Well this is HN so a lot of us are pretty terrified of your 1). We went from 'you have a good job for the next couple of decades' to 'your job is at extreme risk for disruption from AI' in the space of like 5 years. Personally I have a family, I'm a bit old to retrain, but I never worked at a high-comp FAANG or anything so I can't just focus on painting unless my government helps me (note - not US/China). That's extremely anxiety-inducing, that a vague promise of novel new things does not come close to compensating.

I'm 33 and I feel sort of lucky that I'll still potentially have time to retrain. I'm fully prepared to within the next 5 years or so (and potentially much less) I'll probably need to retrain into a trade or something to stay relevant in any sort of field.

Many people claim its going to become a tool we use alongside our daily work, but its clear to me thats not how anybody managing a company sees it, and even these AI labs that previously tried to emphasize how much its going to augment existing workforces are pushing being able to do more with less.

Most companies are holding onto their workforce only begrudgingly while the tools advance and they still need humans for "something", not because they're doing us some sort of favor.

The way I see it unless you have specialized knowledge, you are at risk of replacement within the next few years.


> I'm 33 and I feel sort of lucky that I'll still potentially have time to retrain. I'm fully prepared to within the next 5 years or so (and potentially much less) I'll probably need to retrain into a trade or something to stay relevant in any sort of field.

The problem is that there are not many fields that are going to be immune to AI based cost cutting and there surely will not be enough work for all of us even if we all retrain.

If we all do, then it will create a n absolutely massive downward pressure on wages due to massive oversupply in other lines of work too

So there's really just no good way out


I also have contemplated just retraining now to try and get ahead of the curve, but I'm not confident that trades can absorb the shock of this - both in terms of supply (more unemployment) and demand (anything non-commercial will be hit by capital flight on the customer-side).
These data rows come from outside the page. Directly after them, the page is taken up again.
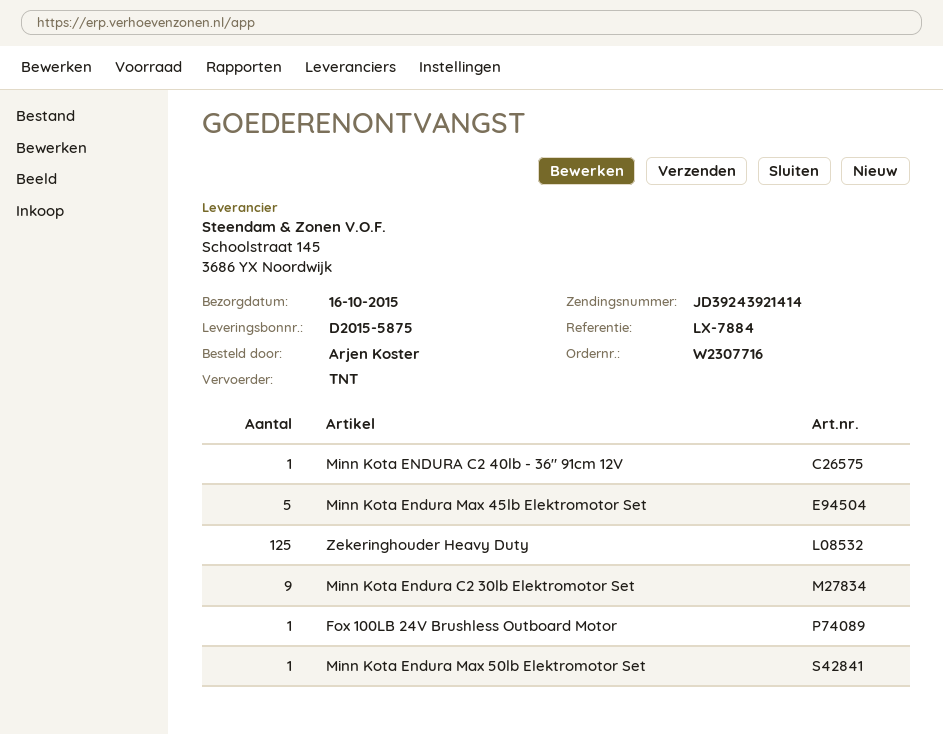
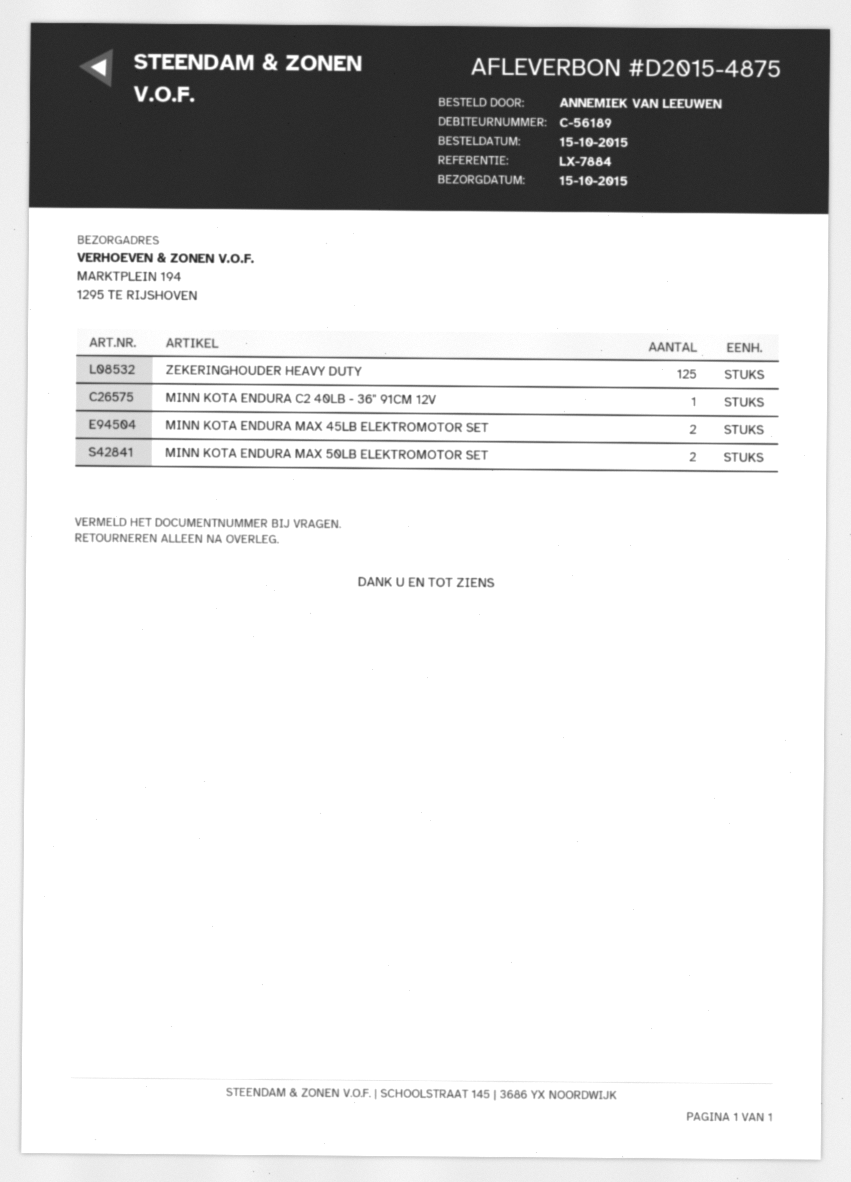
delivery note number: D2015-5875 -> D2015-4875
delivery date: 2015-10-16 -> 2015-10-15
ordered by: Arjen Koster -> ANNEMIEK VAN LEEUWEN
Minn Kota Endura Max 45lb Elektromotor Set: 5 -> 2
Minn Kota Endura C2 30lb Elektromotor Set: 9 -> none
Fox 100LB 24V Brushless Outboard Motor: 1 -> none
Minn Kota Endura Max 50lb Elektromotor Set: 1 -> 2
I figure I will just try and make as much money on a higher wage as I can and hope for the best...

> But the entire value is that it can be automated. If you try to automate a small model to look for vulnerabilities over 10,000 files, it's going to say there are 9,500 vulns. Or none.
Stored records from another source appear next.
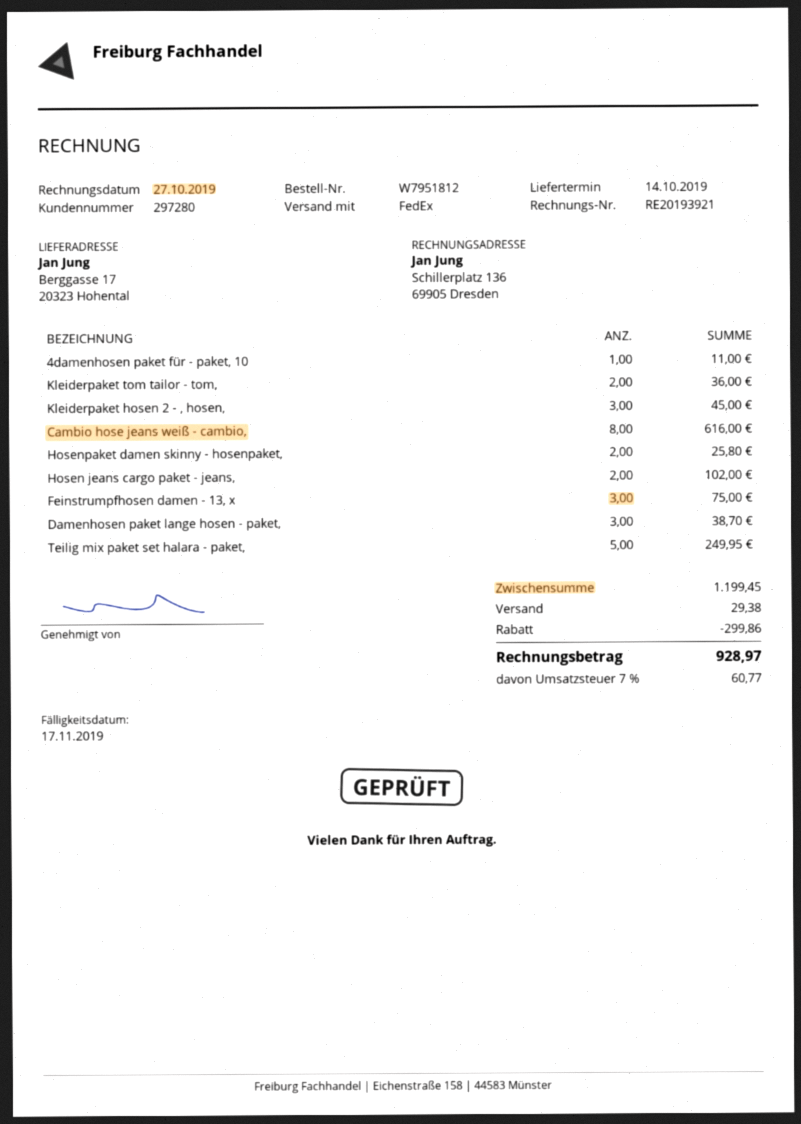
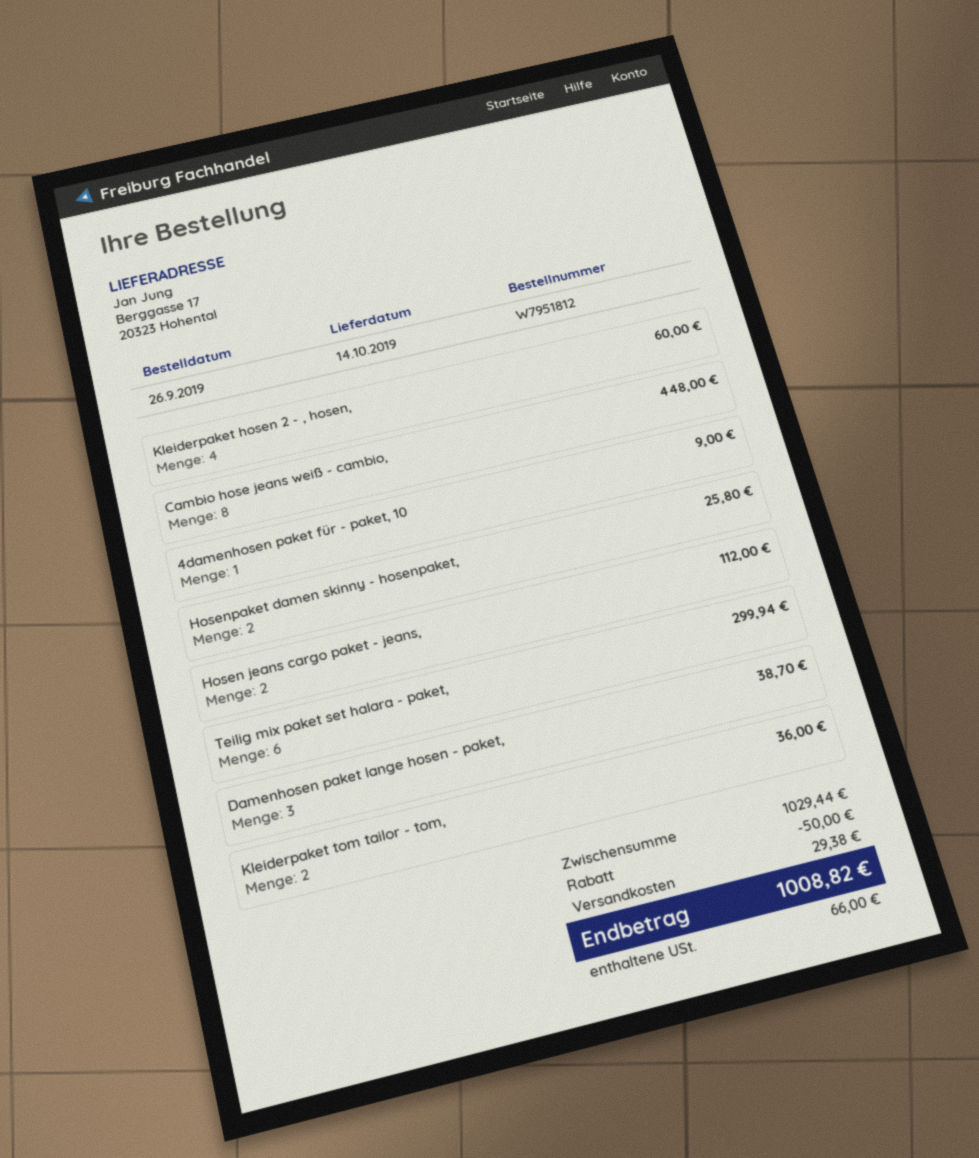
4damenhosen paket für - paket, 10: 1 for 11.00 -> 1 for 9.00
Kleiderpaket hosen 2 - , hosen,: 3 for 45.00 -> 4 for 60.00
Cambio hose jeans weiß - cambio,: 8 for 616.00 -> 8 for 448.00
Hosen jeans cargo paket - jeans,: 2 for 102.00 -> 2 for 112.00
Feinstrumpfhosen damen - 13, x: 3 for 75.00 -> none
Teilig mix paket set halara - paket,: 5 for 249.95 -> 6 for 299.94
subtotal: 1199.45 -> 1029.44
discount: 299.86 -> 50.00
tax: 60.77 -> 66.00
total: 928.97 -> 1008.82

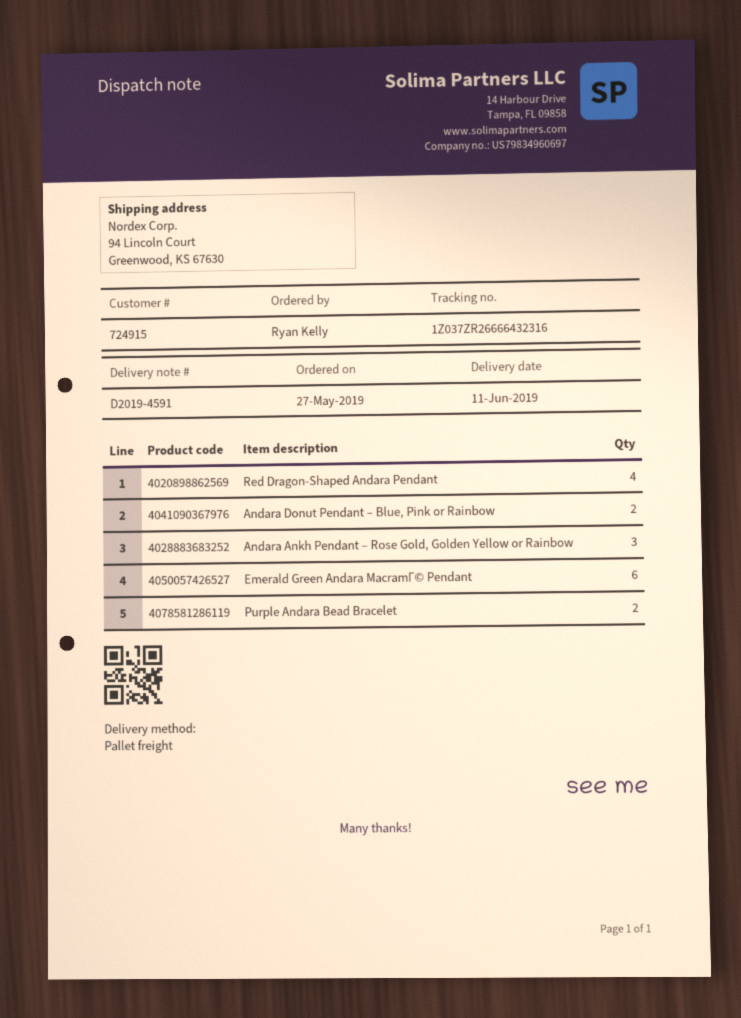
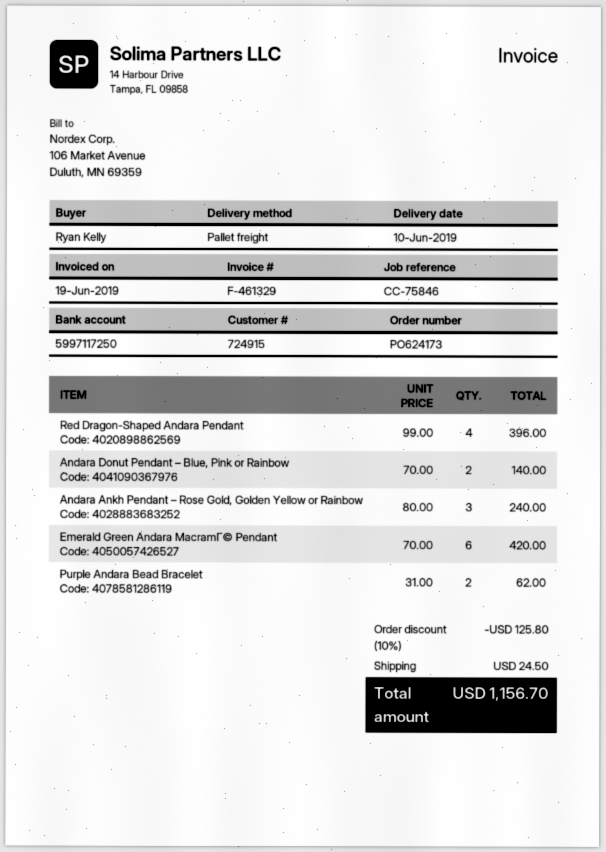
delivery date: 2019-06-11 -> 2019-06-10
'Or none' is ruled out since it found the same vulnerability - I agree that there is a question on precision on the smaller model, but barring further analysis it just feels like '9500' is pure vibes from yourself? Also (out of interest) did Anthropic post their false-positive rate?

The smaller model is clearly the more automatable one IMO if it has comparable precision, since it's just so much cheaper - you could even run it multiple times for consensus.


Admittedly just vibes from me, having pointed small models at code and asked them questions, no extensive evaluation process or anything. For instance, I recall models thinking that every single use of `eval` in javascript is a security vulnerability, even something obviously benign like `eval("1 + 1")`. But then I'm only posting comments on HN, I'm not the one writing an authoritative thinkpiece saying Mythos actually isn't a big deal :-)


My proof-in-pudding test is still the fact that we haven't seen gigantic mass firings at tech companies, nor a massive acceleration on quality or breadth (not quantity!) of development.

Microsoft has been going heavy on AI for 1y+ now. But then they replace their cruddy native Windows Copilot application with an Electron one. If tests and dev only has marginal cost now, why aren't they going all in on writing extremely performant, almost completely bug-free native applications everywhere?

And this repeats itself across all big tech or AI hype companies. They all have these supposed earth-shattering gains in productivity but then.. there hasn't been anything to show for that in years? Despite that whole subsect of tech plus big tech dropping trillions of dollars on it?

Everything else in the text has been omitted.